Source data

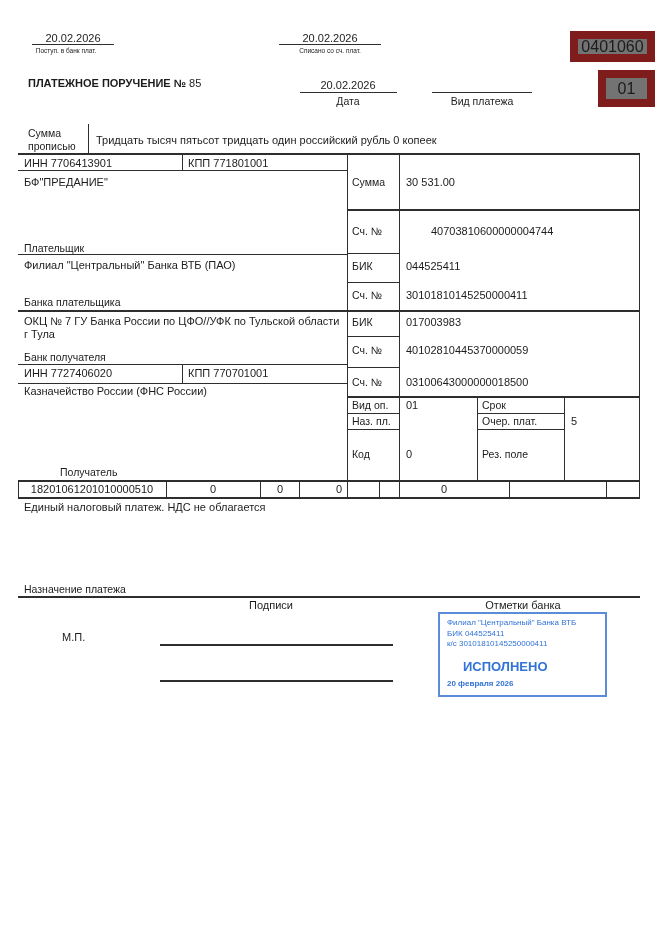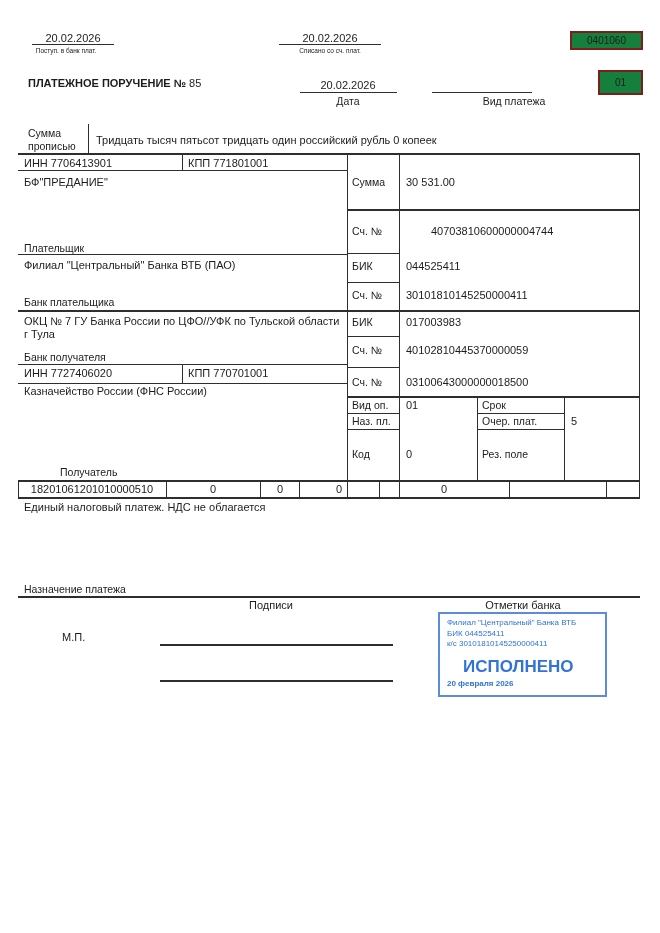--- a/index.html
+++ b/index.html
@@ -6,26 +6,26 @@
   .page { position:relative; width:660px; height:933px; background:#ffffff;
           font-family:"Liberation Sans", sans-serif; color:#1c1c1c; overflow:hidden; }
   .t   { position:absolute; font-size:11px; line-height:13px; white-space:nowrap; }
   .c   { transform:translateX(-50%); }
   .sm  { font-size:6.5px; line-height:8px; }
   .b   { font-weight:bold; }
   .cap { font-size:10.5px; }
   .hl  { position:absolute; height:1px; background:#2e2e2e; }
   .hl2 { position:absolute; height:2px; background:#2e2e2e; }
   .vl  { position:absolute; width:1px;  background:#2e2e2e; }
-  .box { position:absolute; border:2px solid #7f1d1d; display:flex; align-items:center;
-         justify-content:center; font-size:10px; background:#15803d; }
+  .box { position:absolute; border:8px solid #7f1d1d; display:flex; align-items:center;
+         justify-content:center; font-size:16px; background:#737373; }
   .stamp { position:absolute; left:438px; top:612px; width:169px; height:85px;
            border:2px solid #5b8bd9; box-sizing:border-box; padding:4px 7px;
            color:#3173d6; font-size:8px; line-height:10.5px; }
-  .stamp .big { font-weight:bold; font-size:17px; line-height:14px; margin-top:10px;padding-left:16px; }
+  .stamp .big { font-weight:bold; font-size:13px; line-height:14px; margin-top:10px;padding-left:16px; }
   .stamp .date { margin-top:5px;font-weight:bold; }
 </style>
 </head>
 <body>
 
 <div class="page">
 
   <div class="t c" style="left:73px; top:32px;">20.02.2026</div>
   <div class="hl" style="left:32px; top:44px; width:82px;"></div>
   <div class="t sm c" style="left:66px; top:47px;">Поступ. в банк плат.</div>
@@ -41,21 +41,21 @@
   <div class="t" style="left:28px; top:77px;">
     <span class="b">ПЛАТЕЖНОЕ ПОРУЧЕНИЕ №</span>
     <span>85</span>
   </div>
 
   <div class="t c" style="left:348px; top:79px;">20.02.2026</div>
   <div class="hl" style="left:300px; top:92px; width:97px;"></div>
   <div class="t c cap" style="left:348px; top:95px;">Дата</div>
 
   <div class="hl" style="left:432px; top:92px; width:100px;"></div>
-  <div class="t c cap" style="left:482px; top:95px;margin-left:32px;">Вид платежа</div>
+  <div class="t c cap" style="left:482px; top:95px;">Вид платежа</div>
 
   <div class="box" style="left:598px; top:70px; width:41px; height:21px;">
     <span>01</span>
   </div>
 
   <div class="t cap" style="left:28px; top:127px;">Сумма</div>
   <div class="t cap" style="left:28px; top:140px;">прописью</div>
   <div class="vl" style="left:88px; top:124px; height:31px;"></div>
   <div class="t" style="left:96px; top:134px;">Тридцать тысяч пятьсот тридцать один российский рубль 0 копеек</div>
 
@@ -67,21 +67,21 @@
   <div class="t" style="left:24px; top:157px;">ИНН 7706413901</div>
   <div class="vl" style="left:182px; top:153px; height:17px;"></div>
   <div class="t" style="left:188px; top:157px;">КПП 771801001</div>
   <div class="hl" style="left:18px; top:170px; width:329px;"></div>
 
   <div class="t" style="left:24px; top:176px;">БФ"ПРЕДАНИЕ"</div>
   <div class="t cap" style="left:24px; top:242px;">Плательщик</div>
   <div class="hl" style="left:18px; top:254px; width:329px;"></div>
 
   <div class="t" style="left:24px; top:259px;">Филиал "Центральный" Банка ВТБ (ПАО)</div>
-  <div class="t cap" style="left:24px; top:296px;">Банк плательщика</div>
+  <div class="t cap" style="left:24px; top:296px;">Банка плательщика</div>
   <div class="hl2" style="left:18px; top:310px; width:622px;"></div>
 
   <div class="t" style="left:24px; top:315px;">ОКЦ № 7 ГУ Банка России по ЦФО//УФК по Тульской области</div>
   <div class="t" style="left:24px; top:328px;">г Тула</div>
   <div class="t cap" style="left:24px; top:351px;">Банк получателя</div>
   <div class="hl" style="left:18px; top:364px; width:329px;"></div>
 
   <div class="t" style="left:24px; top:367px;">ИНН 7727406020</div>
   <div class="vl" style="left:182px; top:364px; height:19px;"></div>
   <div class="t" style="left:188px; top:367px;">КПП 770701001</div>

● What is required: Only the text of the records belongs in your answer, repeated exactly; the pictures stay out.

● Solution:
--- a/index.html
+++ b/index.html
@@ -6,26 +6,26 @@
   .page { position:relative; width:660px; height:933px; background:#ffffff;
           font-family:"Liberation Sans", sans-serif; color:#1c1c1c; overflow:hidden; }
   .t   { position:absolute; font-size:11px; line-height:13px; white-space:nowrap; }
   .c   { transform:translateX(-50%); }
   .sm  { font-size:6.5px; line-height:8px; }
   .b   { font-weight:bold; }
   .cap { font-size:10.5px; }
   .hl  { position:absolute; height:1px; background:#2e2e2e; }
   .hl2 { position:absolute; height:2px; background:#2e2e2e; }
   .vl  { position:absolute; width:1px;  background:#2e2e2e; }
-  .box { position:absolute; border:2px solid #7f1d1d; display:flex; align-items:center;
-         justify-content:center; font-size:10px; background:#15803d; }
+  .box { position:absolute; border:8px solid #7f1d1d; display:flex; align-items:center;
+         justify-content:center; font-size:16px; background:#737373; }
   .stamp { position:absolute; left:438px; top:612px; width:169px; height:85px;
            border:2px solid #5b8bd9; box-sizing:border-box; padding:4px 7px;
            color:#3173d6; font-size:8px; line-height:10.5px; }
-  .stamp .big { font-weight:bold; font-size:17px; line-height:14px; margin-top:10px;padding-left:16px; }
+  .stamp .big { font-weight:bold; font-size:13px; line-height:14px; margin-top:10px;padding-left:16px; }
   .stamp .date { margin-top:5px;font-weight:bold; }
 </style>
 </head>
 <body>
 
 <div class="page">
 
   <div class="t c" style="left:73px; top:32px;">20.02.2026</div>
   <div class="hl" style="left:32px; top:44px; width:82px;"></div>
   <div class="t sm c" style="left:66px; top:47px;">Поступ. в банк плат.</div>
@@ -41,21 +41,21 @@
   <div class="t" style="left:28px; top:77px;">
     <span class="b">ПЛАТЕЖНОЕ ПОРУЧЕНИЕ №</span>
     <span>85</span>
   </div>
 
   <div class="t c" style="left:348px; top:79px;">20.02.2026</div>
   <div class="hl" style="left:300px; top:92px; width:97px;"></div>
   <div class="t c cap" style="left:348px; top:95px;">Дата</div>
 
   <div class="hl" style="left:432px; top:92px; width:100px;"></div>
-  <div class="t c cap" style="left:482px; top:95px;margin-left:32px;">Вид платежа</div>
+  <div class="t c cap" style="left:482px; top:95px;">Вид платежа</div>
 
   <div class="box" style="left:598px; top:70px; width:41px; height:21px;">
     <span>01</span>
   </div>
 
   <div class="t cap" style="left:28px; top:127px;">Сумма</div>
   <div class="t cap" style="left:28px; top:140px;">прописью</div>
   <div class="vl" style="left:88px; top:124px; height:31px;"></div>
   <div class="t" style="left:96px; top:134px;">Тридцать тысяч пятьсот тридцать один российский рубль 0 копеек</div>
 
@@ -67,21 +67,21 @@
   <div class="t" style="left:24px; top:157px;">ИНН 7706413901</div>
   <div class="vl" style="left:182px; top:153px; height:17px;"></div>
   <div class="t" style="left:188px; top:157px;">КПП 771801001</div>
   <div class="hl" style="left:18px; top:170px; width:329px;"></div>
 
   <div class="t" style="left:24px; top:176px;">БФ"ПРЕДАНИЕ"</div>
   <div class="t cap" style="left:24px; top:242px;">Плательщик</div>
   <div class="hl" style="left:18px; top:254px; width:329px;"></div>
 
   <div class="t" style="left:24px; top:259px;">Филиал "Центральный" Банка ВТБ (ПАО)</div>
-  <div class="t cap" style="left:24px; top:296px;">Банк плательщика</div>
+  <div class="t cap" style="left:24px; top:296px;">Банка плательщика</div>
   <div class="hl2" style="left:18px; top:310px; width:622px;"></div>
 
   <div class="t" style="left:24px; top:315px;">ОКЦ № 7 ГУ Банка России по ЦФО//УФК по Тульской области</div>
   <div class="t" style="left:24px; top:328px;">г Тула</div>
   <div class="t cap" style="left:24px; top:351px;">Банк получателя</div>
   <div class="hl" style="left:18px; top:364px; width:329px;"></div>
 
   <div class="t" style="left:24px; top:367px;">ИНН 7727406020</div>
   <div class="vl" style="left:182px; top:364px; height:19px;"></div>
   <div class="t" style="left:188px; top:367px;">КПП 770701001</div>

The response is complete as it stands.